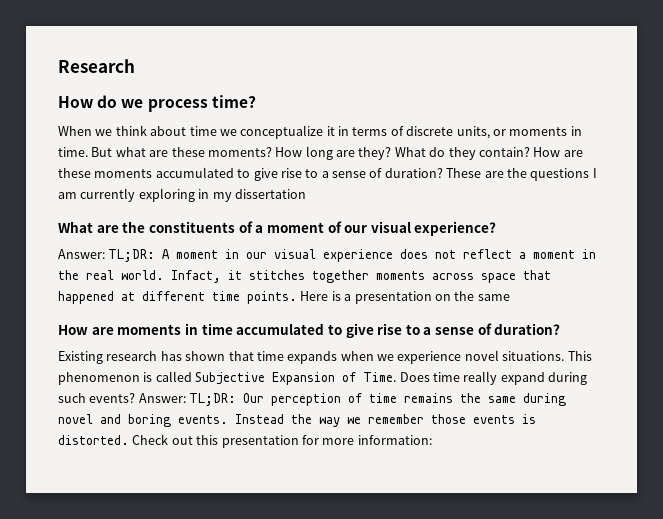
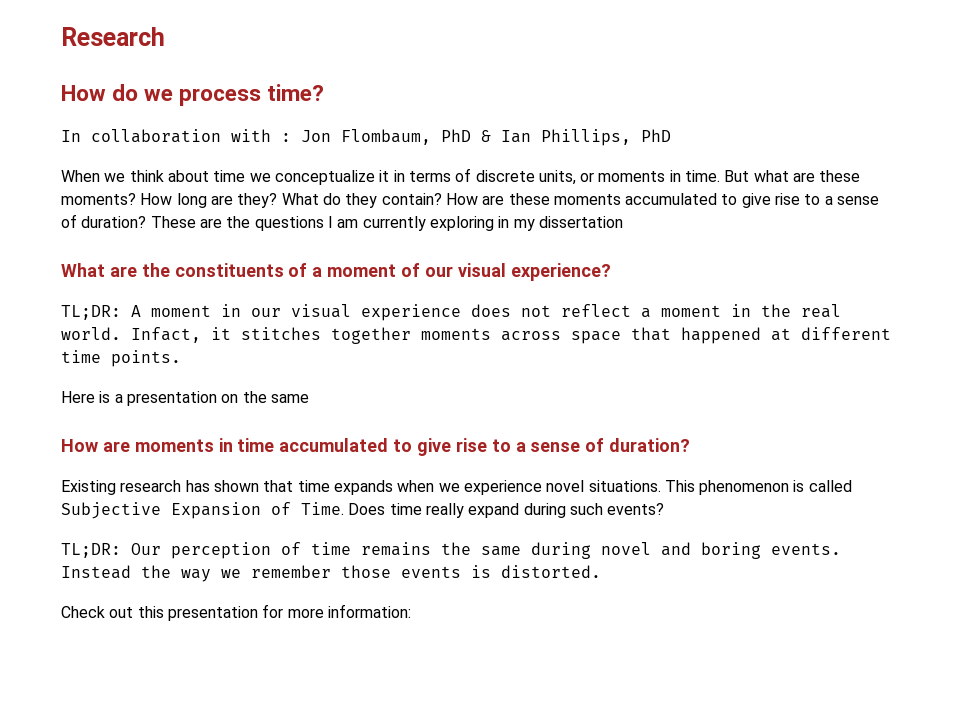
(256, 101) none -> [61,129,671,146] // In collaboration with : Jon Flombaum, PhD & Ian Phillips, PhD
[58,249,105,259] Answer: -> (611, 272) none
(297, 297) none -> (181, 358) //
[138,393,186,403] Answer: -> (665, 509) //
(129, 440) none -> (601, 571) //

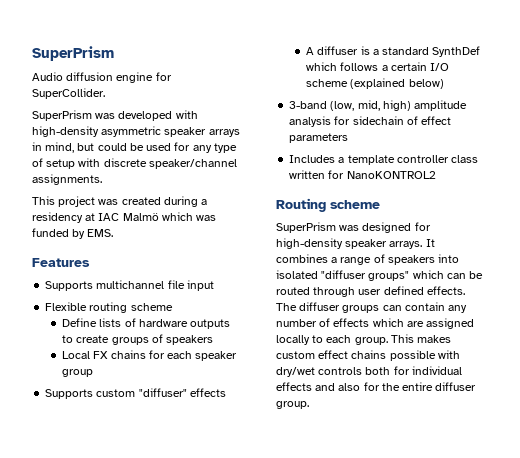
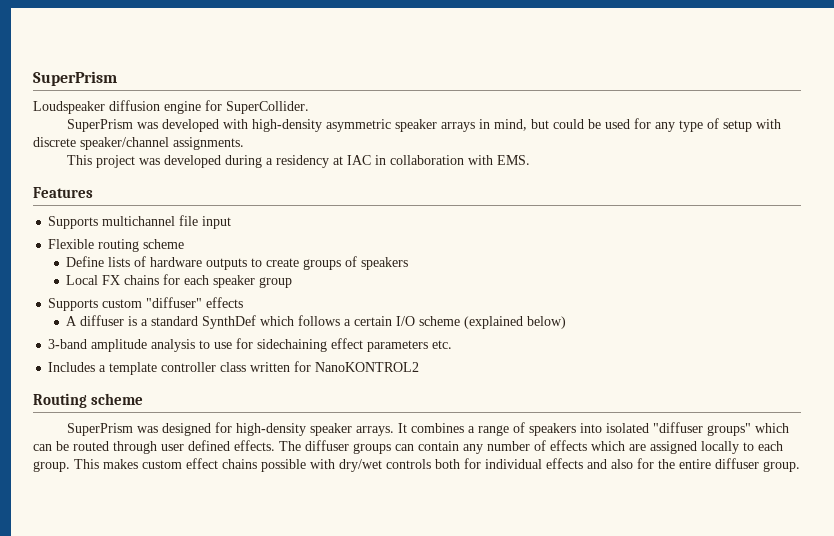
[32,72,63,81] Audio -> [33,101,105,114] Loudspeaker
[121,197,161,205] created -> [163,155,221,168] developed
[122,212,217,221] [32,228,86,239] Malmö which was funded by -> [374,155,493,165] in collaboration with
[330,100,468,111] [289,116,418,127] (low, mid, high) amplitude analysis for sidechain of -> [91,338,328,352] amplitude analysis to use for sidechaining
(349, 138) none -> [432,340,453,349] etc.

→ **YOUR TASK**
Your copy should hold only the lines from the line with "[138,393,186,403] Answer: -> (665, 509) //" through the end of the data above, both ends included, transcribed exactly and without pictures.

→ **WRITTEN ANSWER**
[138,393,186,403] Answer: -> (665, 509) //
(129, 440) none -> (601, 571) //

[32,72,63,81] Audio -> [33,101,105,114] Loudspeaker
[121,197,161,205] created -> [163,155,221,168] developed
[122,212,217,221] [32,228,86,239] Malmö which was funded by -> [374,155,493,165] in collaboration with
[330,100,468,111] [289,116,418,127] (low, mid, high) amplitude analysis for sidechain of -> [91,338,328,352] amplitude analysis to use for sidechaining
(349, 138) none -> [432,340,453,349] etc.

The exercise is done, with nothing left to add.